The following table shows what queries we can issue to Splout SQL in order to populate a panel for each user:

What How (SQL)
Top people mentioning me SELECT mentioner, COUNT(*) as mentions FROM mentions_of_me WHERE mentioned = “BarackObama” GROUP BY mentioner ORDER BY mentions DESC LIMIT 10;
Top people I mention SELECT mentioned, COUNT(*) as mentions FROM mentions_by_me WHERE mentioner = “BarackObama” GROUP BY mentioned ORDER BY mentions DESC LIMIT 10;
Top hashtags I use SELECT * FROM tophashtags WHERE user = “BarackObama” ORDER BY count DESC LIMIT 10;
Most retweeted tweets from me SELECT * FROM retweets WHERE user = “BarackObama” ORDER BY retweetcount DESC LIMIT 10;

But we could also do other complex things like displaying a timeline of mentions (as we have the date in every mention), aggregates by period (month, week, year, …) and so on.

Conclusion

We managed to build a completely scalable Twitter summary tool and we did so without writing a single line of code!

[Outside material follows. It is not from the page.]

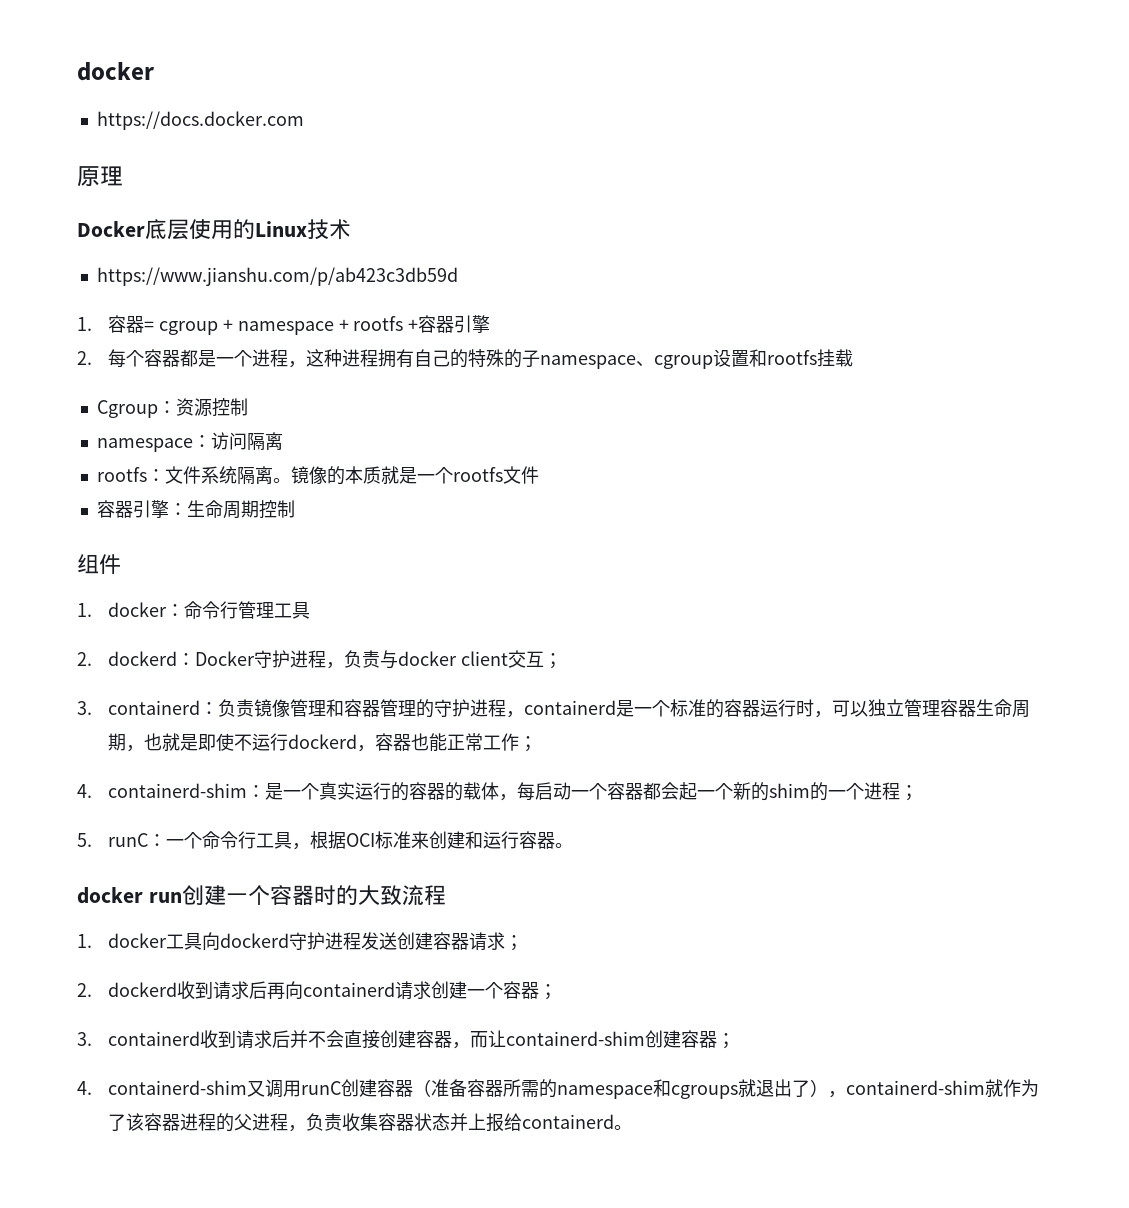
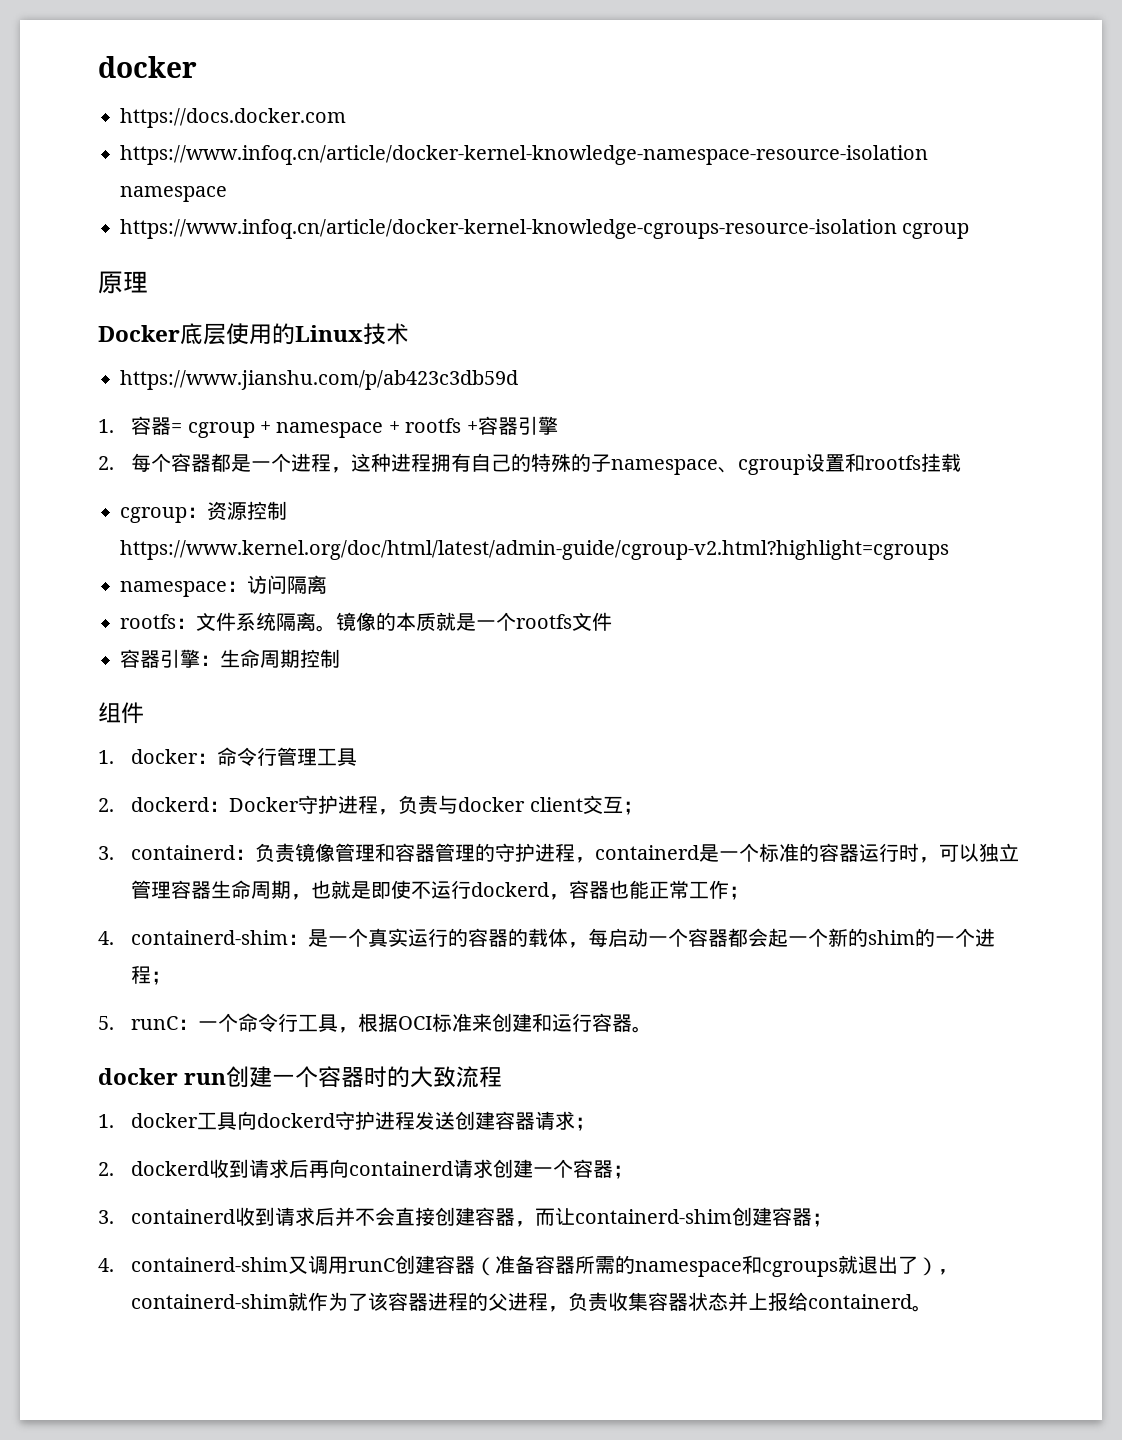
+ https://www.infoq.cn/article/docker-kernel-knowledge-namespace-resource-isolation namespace
+ https://www.infoq.cn/article/docker-kernel-knowledge-cgroups-resource-isolation cgroup
- Cgroup：资源控制
+ cgroup：资源控制https://www.kernel.org/doc/html/latest/admin-guide/cgroup-v2.html?highlight=cgroups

This was possible because of the integration between Hive and Splout SQL. Hive provides an easy, interactive interface to Hadoop which allows us to seamlessly populate “Big Data views”. On the other hand, Splout SQL can import those views from Hive and index them so that users can query them in sub-second latencies and under high load. Having SQL both in the backend and in the frontend allows us to be very flexible and agile. Don’t hesitate in trying this example and giving us feedback!